1
votes

I am running Community Detection in graphs and I run different community detection algorithm implemented in igraph listed here :

  1. Edge-betweennes.community(w,-d)
  2. walktrap.community (w,-d)
  3. fastgreedy.community(w)
  4. spinglass.community (w,d, not for unconnected graph)
  5. infomap.community (w,d)
  6. label.propagation.community(w) 
  7. Multivel.community(w)
  8.leading.eigenvector.community (w)

as I have two types of graph one is directed an weighted and the other one is undirected and unweighted, the one which I could use for both are four (1,2,4,5) which I get the error on the forth one as my graph is an unconnected graph, so there is three. now I want to compare them using different evaluation metrics provided in here http://lab41.github.io/Circulo/ , as I searched there is modularity and compare.communities ( metrics listed here :http://www.inside-r.org/packages/cran/igraph/docs/compare.communities are ("vi", "nmi","split.join", "rand","adjusted.rand) in igraph).
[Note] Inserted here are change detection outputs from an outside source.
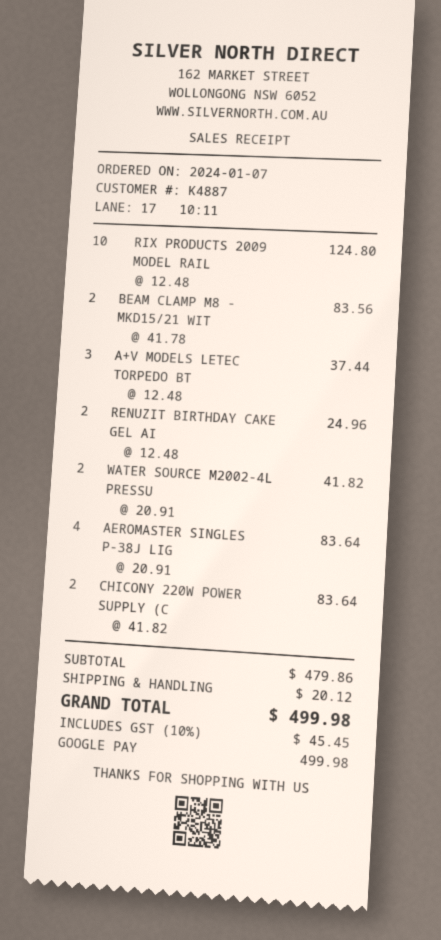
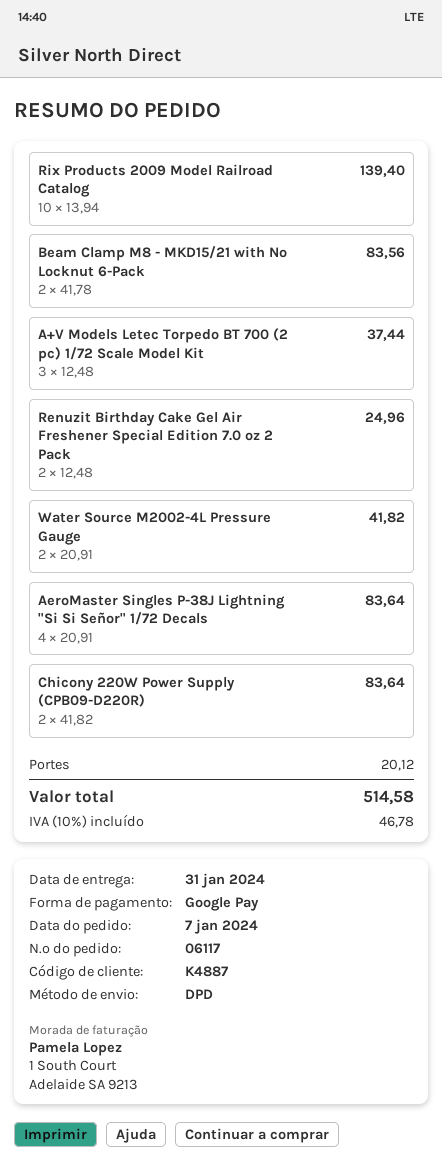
RIX PRODUCTS 2009 MODEL RAIL: 10 x 12.48 = 124.80 -> 10 x 13.94 = 139.40
tax: 10% = 45.45 -> 10% = 46.78
total: 499.98 -> 514.58

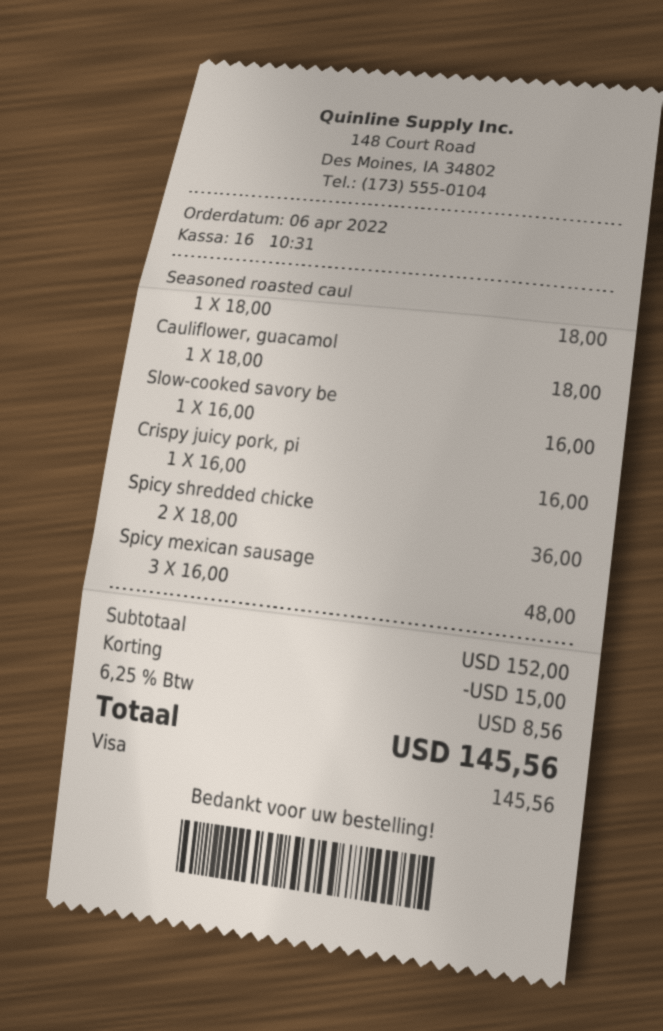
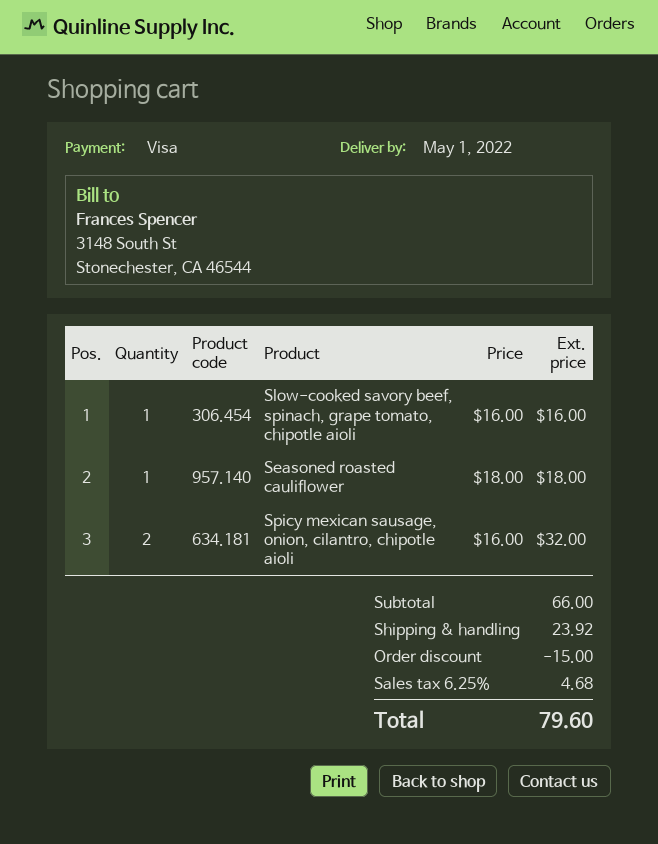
Cauliflower, guacamol: 1 x 18.00 = 18.00 -> none
Crispy juicy pork, pi: 1 x 16.00 = 16.00 -> none
Spicy shredded chicke: 2 x 18.00 = 36.00 -> none
Spicy mexican sausage: 3 x 16.00 = 48.00 -> 2 x 16.00 = 32.00
subtotal: 152.00 -> 66.00
shipping: none -> 23.92
tax: 6.25% = 8.56 -> 6.25% = 4.68
total: 145.56 -> 79.60

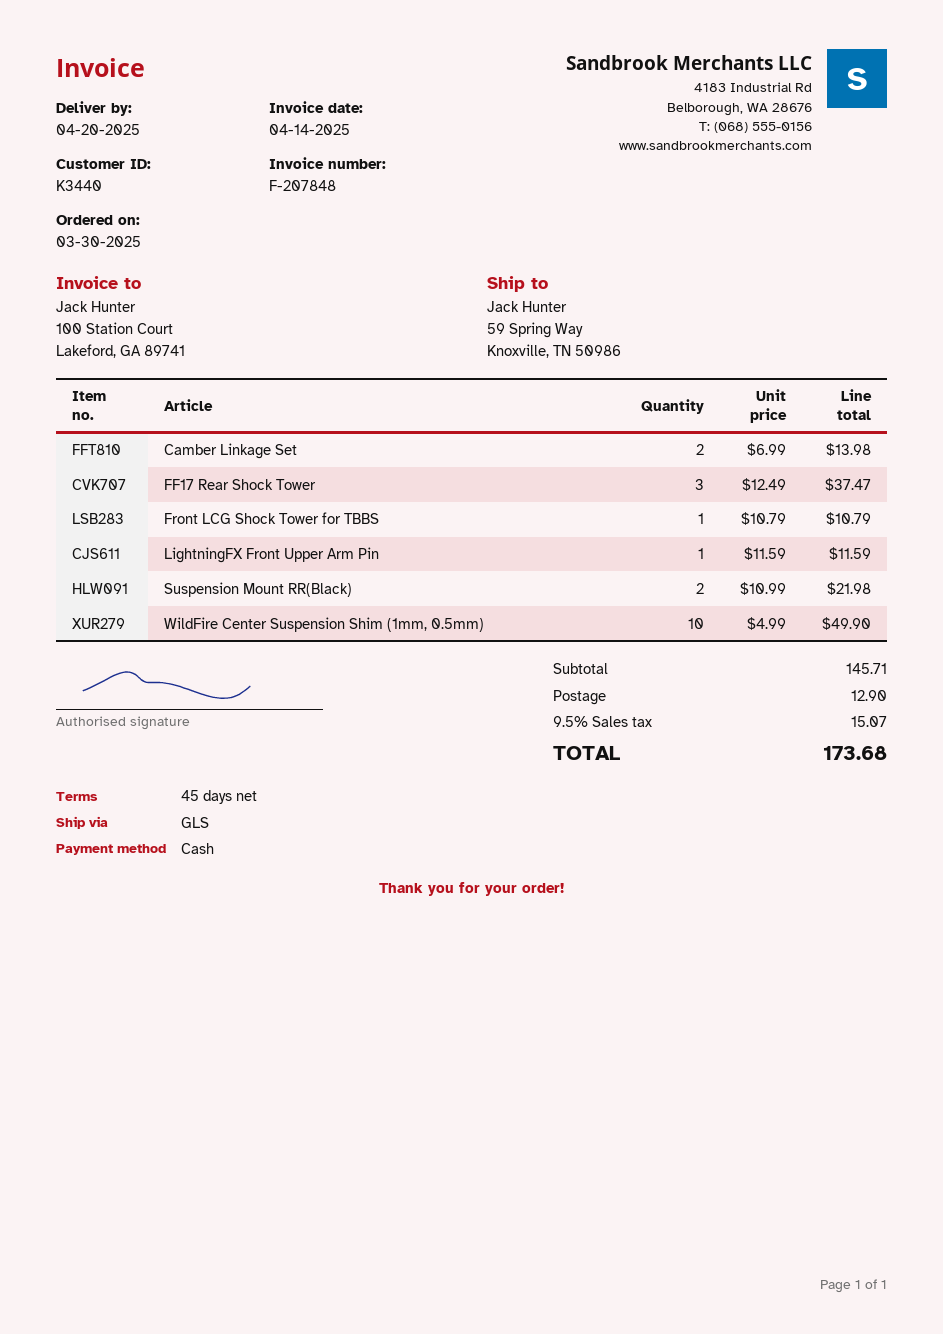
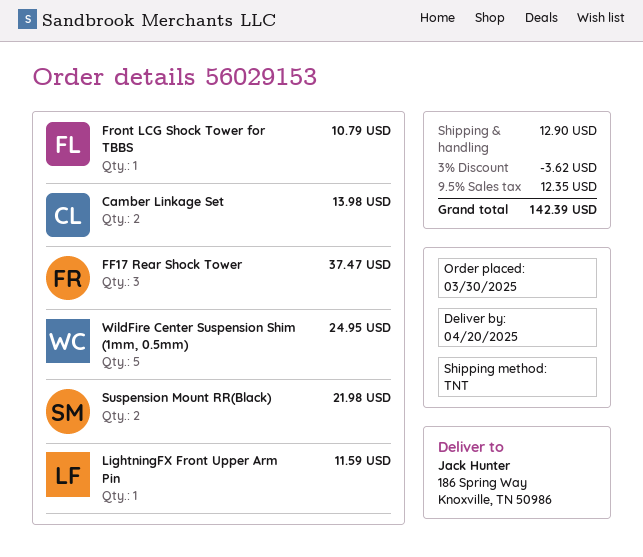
shipping method: GLS -> TNT
ship to: 59 Spring Way, Knoxville, TN 50986 -> 186 Spring Way, Knoxville, TN 50986
WildFire Center Suspension Shim (1mm, 0.5mm): 10 for 49.90 -> 5 for 24.95
discount: none -> 3% = 3.62
tax: 9.5% = 15.07 -> 9.5% = 12.35
total: 173.68 -> 142.39

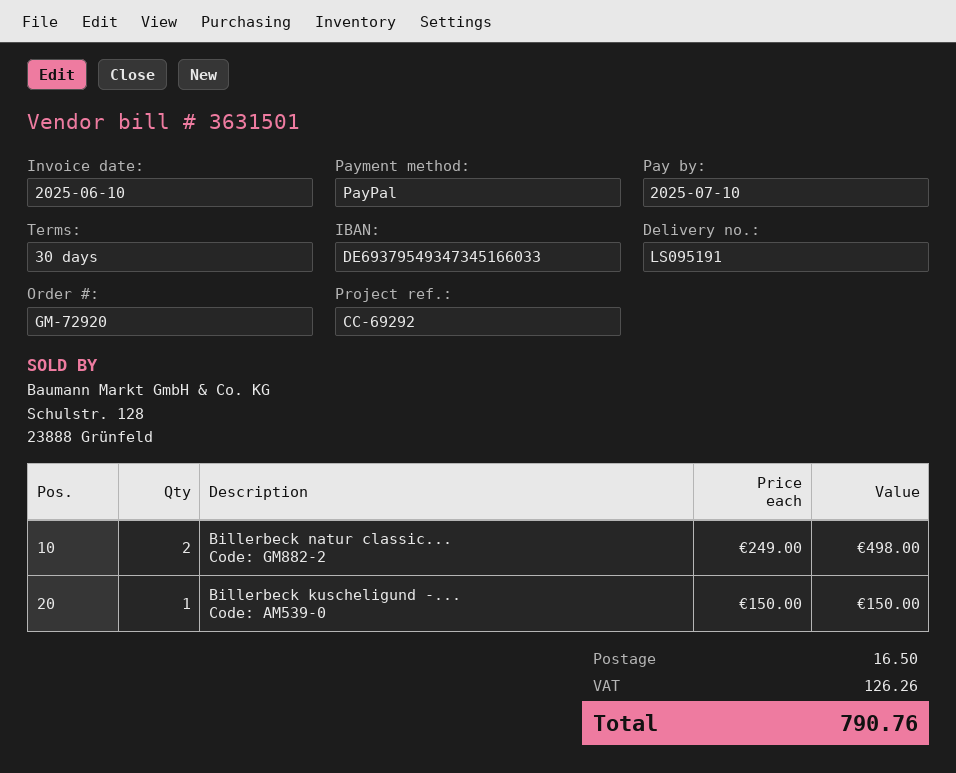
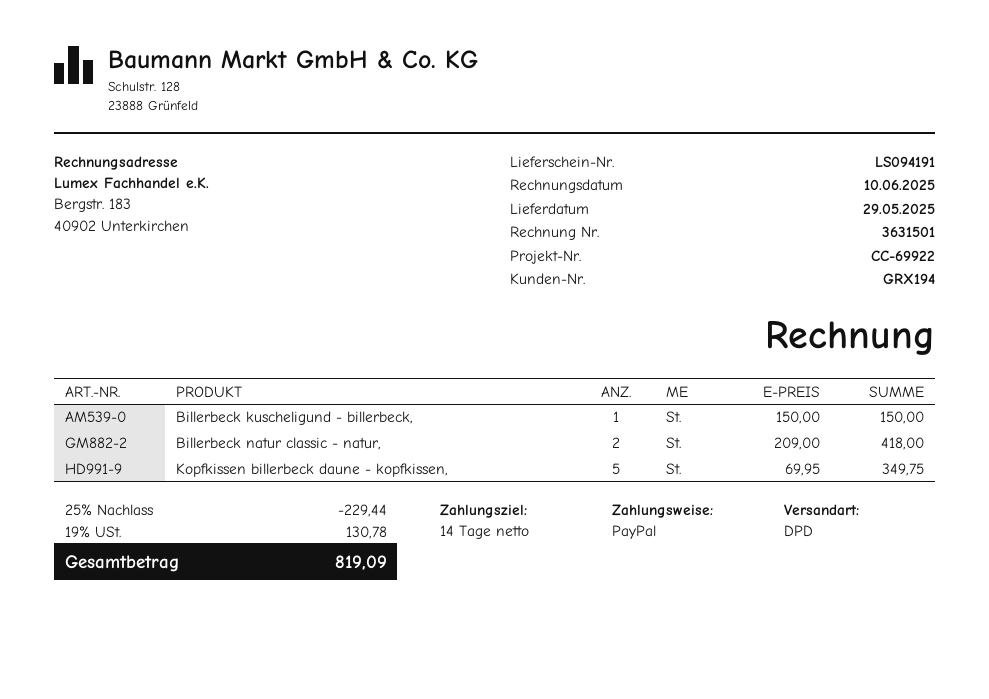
delivery note number: LS095191 -> LS094191
payment terms: 30 days -> 14 days
reference: CC-69292 -> CC-69922
Billerbeck natur classic...: 2 x 249.00 = 498.00 -> 2 x 209.00 = 418.00
Kopfkissen billerbeck daune - kopfkissen,: none -> 5 x 69.95 = 349.75
discount: none -> 25% = 229.44
shipping: 16.50 -> none
tax: 126.26 -> 130.78
total: 790.76 -> 819.09

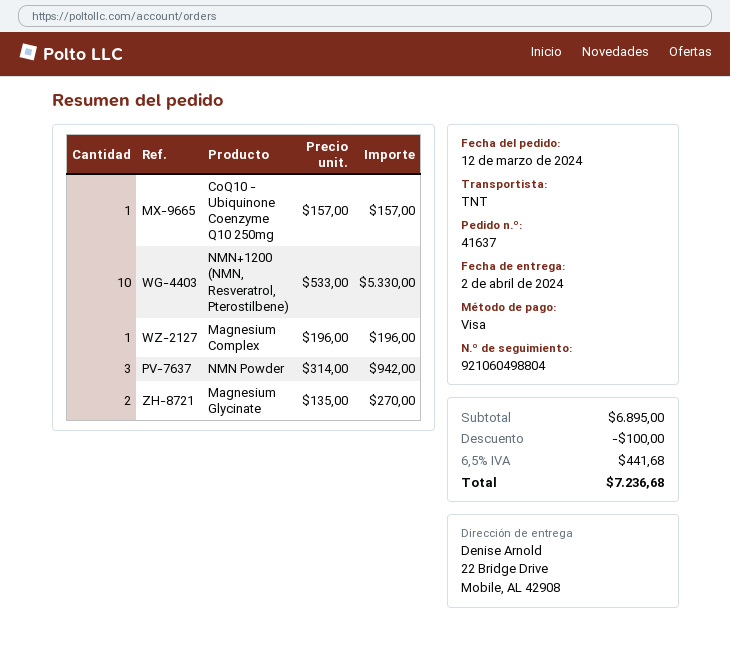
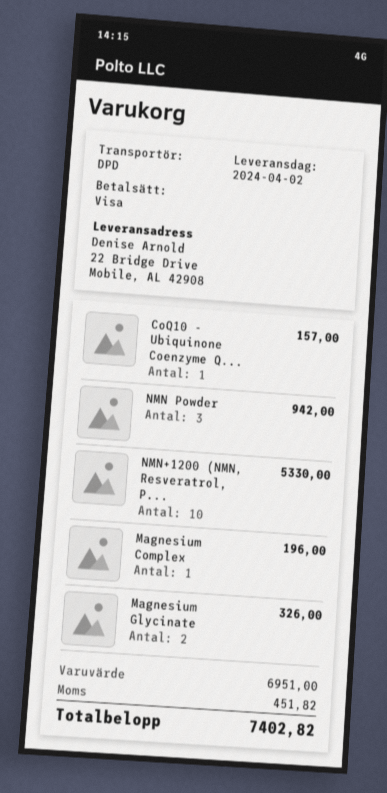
shipping method: TNT -> DPD
Magnesium Glycinate: 2 for 270.00 -> 2 for 326.00
subtotal: 6895.00 -> 6951.00
discount: 100.00 -> none
tax: 441.68 -> 451.82
total: 7236.68 -> 7402.82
what I am wondering about are :

  • is there any other algorithm which is implemented in igraph and is not in the list? and which will give me overlapping communities as well.
  • which of these metric could be used for weighted and directed graph and is there any implementation in igraph?
  • also which metric could be used for which algorithm? , as I go through one of the article "edge-betweeness"the metric used in there was the ground truth and they compare to the known community graph.

thank you in advance.

1

1 Answers

1
votes

Yes, there are many algorithms which are not in iGraph package, to name one: RG+, presented in Cluster "Cores and Modularity Maximization" on 2010.

Modularity by far is the best measure to evaluate communities.

edge.betweenness simply gives you the betweenness centrality values of all the edges, it's not a measure to evaluate communities but can be used for one.